Apart from Standard Italian, Emiliano–Romagnolo, (also known as Emilian–Romagnolo) is the local language. It is a Romance language mostly spoken in the region and San Marino and is considered a minority language.

Emilia–Romagna is known for its filled pasta made with soft wheat flour. Bologna is notable for pasta dishes like tortellini, lasagne, gramigna and tagliatelle which are found also in many other parts of the region in different declinations.

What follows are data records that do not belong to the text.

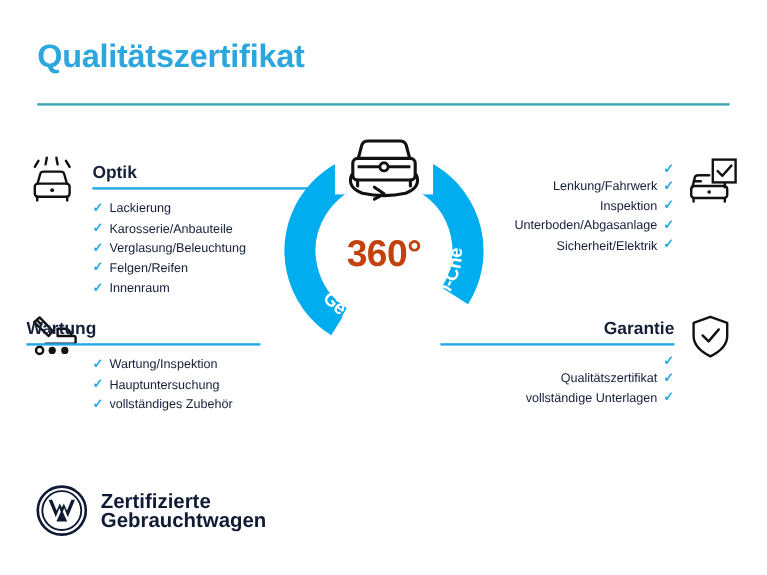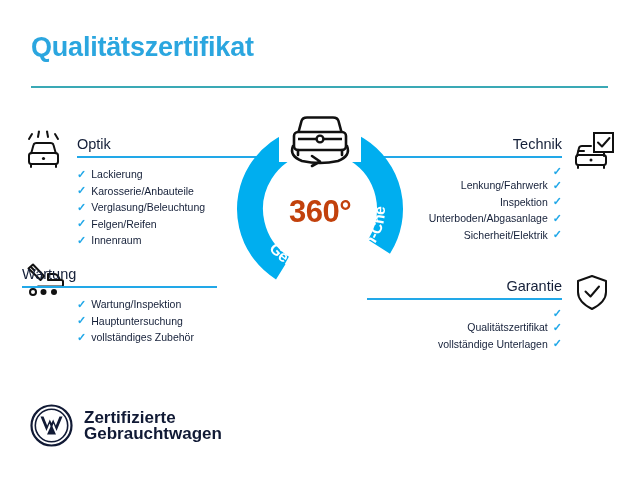"Optik" .sec-title { font-weight: normal -> bold }
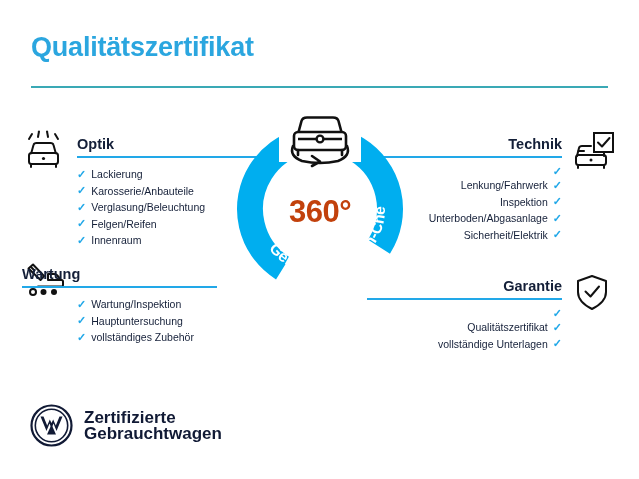"Technik" div.sec-head { html: <div> <div>Technik</div> <div></div> </div> -> none }
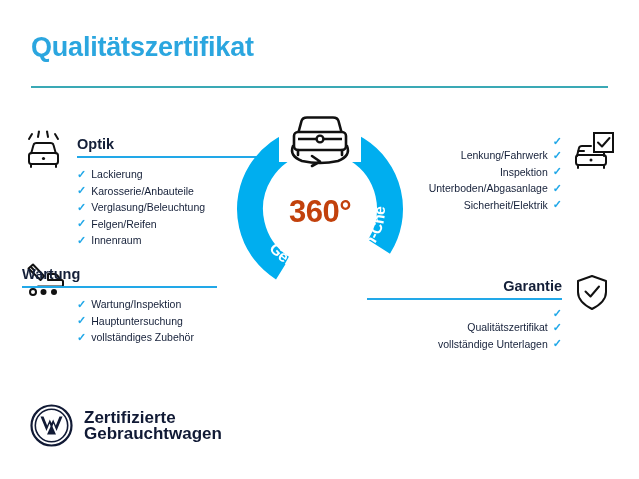"Garantie" div.section { top: 270px -> 258px }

The celebrated balsamic vinegar is made only in the Emilian cities of Modena and Reggio Emilia. Parmigiano Reggiano is produced in Reggio Emilia, Parma, Modena and Bologna and is much used in cooking, while the Grana Padano variety is produced in Piacenza. Despite the fact that the Adriatic coast is a major fishing area well known for its eels and clams, the region is more famous for its meats, especially pork-based products, that include: Parma’s culatello and Felino salami, Piacenza’s pancetta, coppa and salami, Bologna’s mortadella and salame rosa, Modena’s zampone, cotechino and capello di prete and Ferrara’s salama da sugo.  Regional desserts include zuppa inglese (custard-based dessert made with sponge cake and Alchermes liqueur) and panpepato (Christmas cake made with pepper, chocolate, spices, and almonds). An exhaustive list of the most important regional wines include Sangiovese from Romagna, Lambrusco from Reggio Emilia or Modena, Cagnina di Romagna, Colli Piacentini and Trebbiano from Piacenza.